From the line with "UMIDITA %, 17/3: 95 -> 70" to the line with "UMIDITA %, 22/3: none -> 70", retype every line exactly, including those two, and leave out the rest of the data below.
======== SOURCE MATERIAL ========
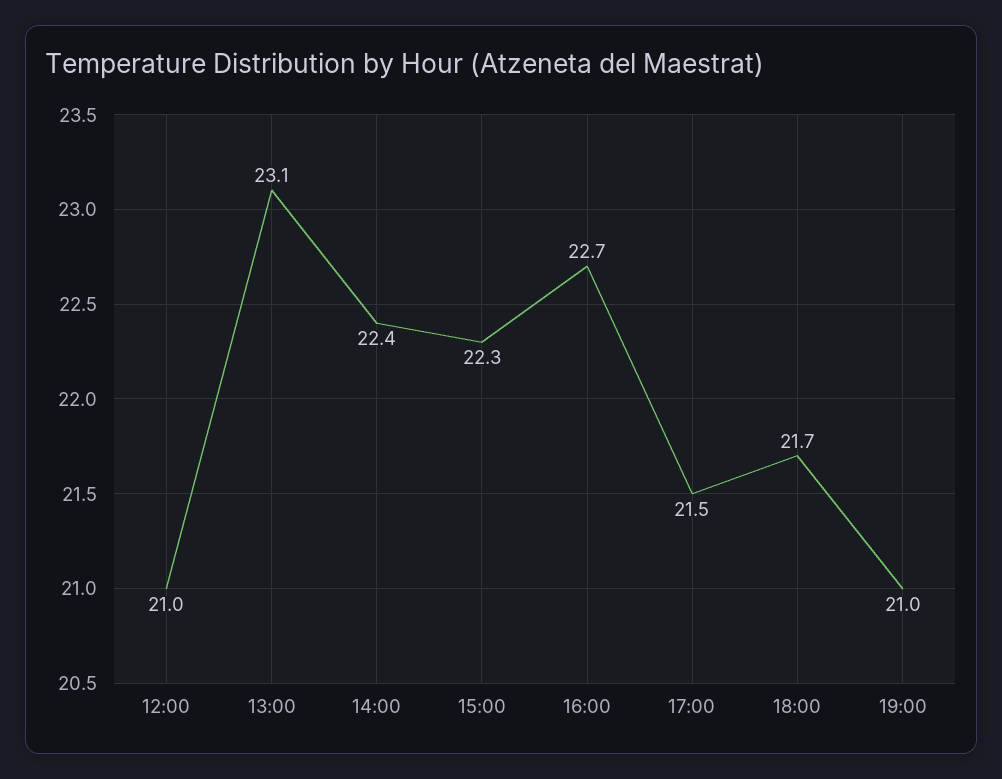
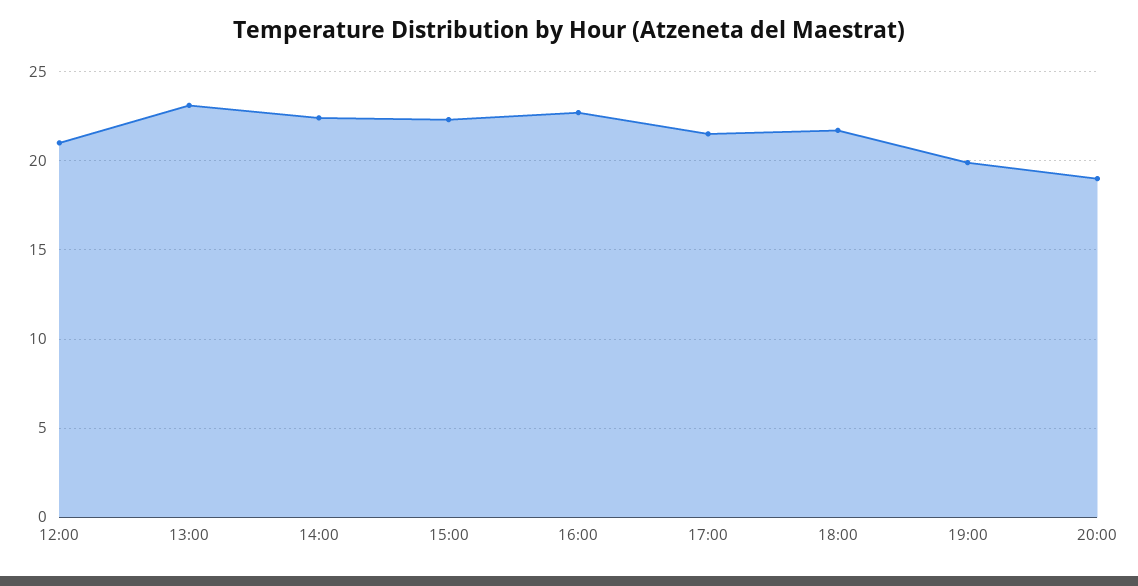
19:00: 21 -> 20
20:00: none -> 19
========
======== SOURCE MATERIAL ========
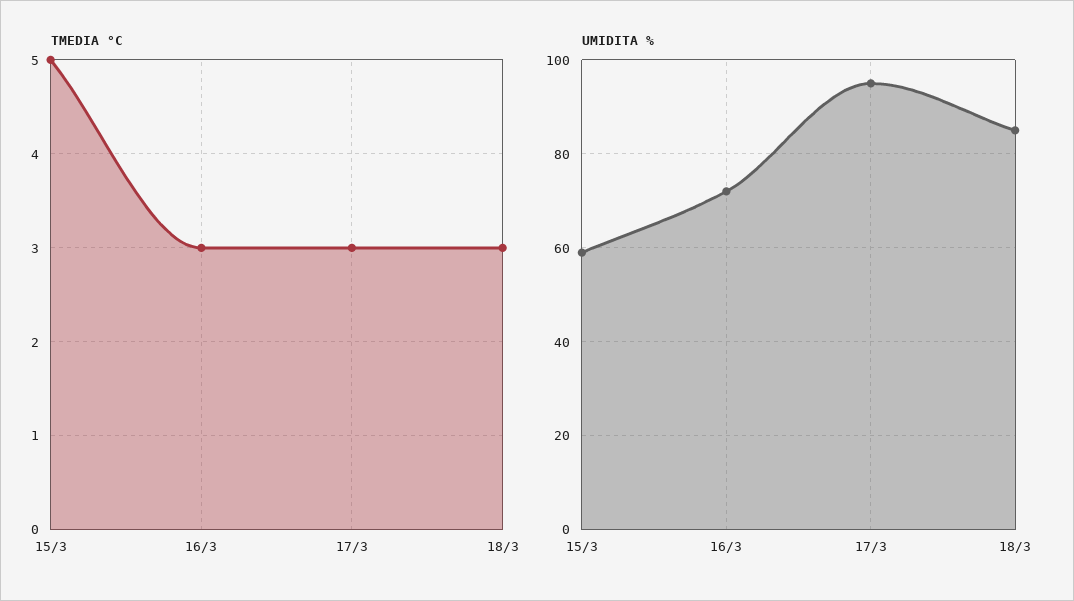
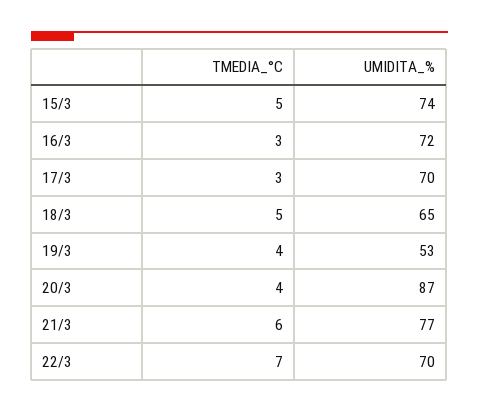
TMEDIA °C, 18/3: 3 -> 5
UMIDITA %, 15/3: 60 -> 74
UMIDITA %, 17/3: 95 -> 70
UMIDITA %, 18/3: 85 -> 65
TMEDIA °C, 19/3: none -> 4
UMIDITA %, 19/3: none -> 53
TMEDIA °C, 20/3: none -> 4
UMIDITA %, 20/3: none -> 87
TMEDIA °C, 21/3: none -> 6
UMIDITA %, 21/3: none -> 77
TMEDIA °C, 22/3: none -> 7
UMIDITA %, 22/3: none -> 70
========
======== SOURCE MATERIAL ========
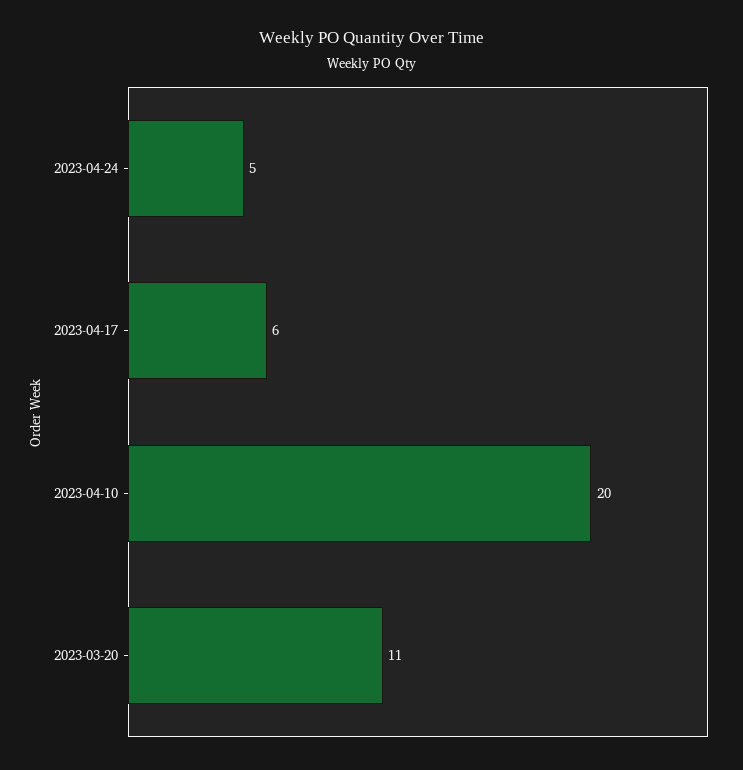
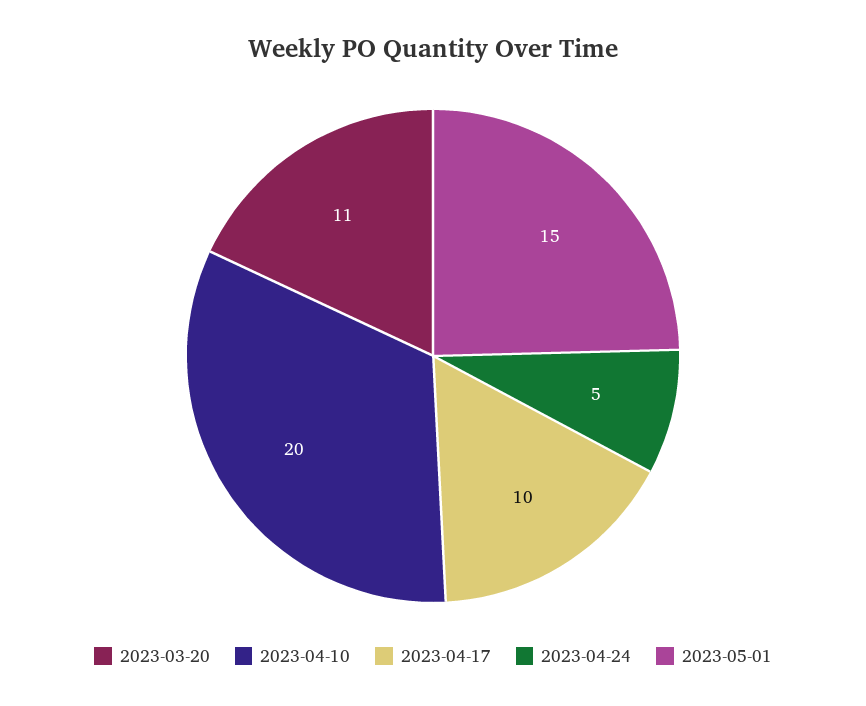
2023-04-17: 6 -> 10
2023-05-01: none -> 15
========
### SOLUTION FOR THIS PROBLEM
UMIDITA %, 17/3: 95 -> 70
UMIDITA %, 18/3: 85 -> 65
TMEDIA °C, 19/3: none -> 4
UMIDITA %, 19/3: none -> 53
TMEDIA °C, 20/3: none -> 4
UMIDITA %, 20/3: none -> 87
TMEDIA °C, 21/3: none -> 6
UMIDITA %, 21/3: none -> 77
TMEDIA °C, 22/3: none -> 7
UMIDITA %, 22/3: none -> 70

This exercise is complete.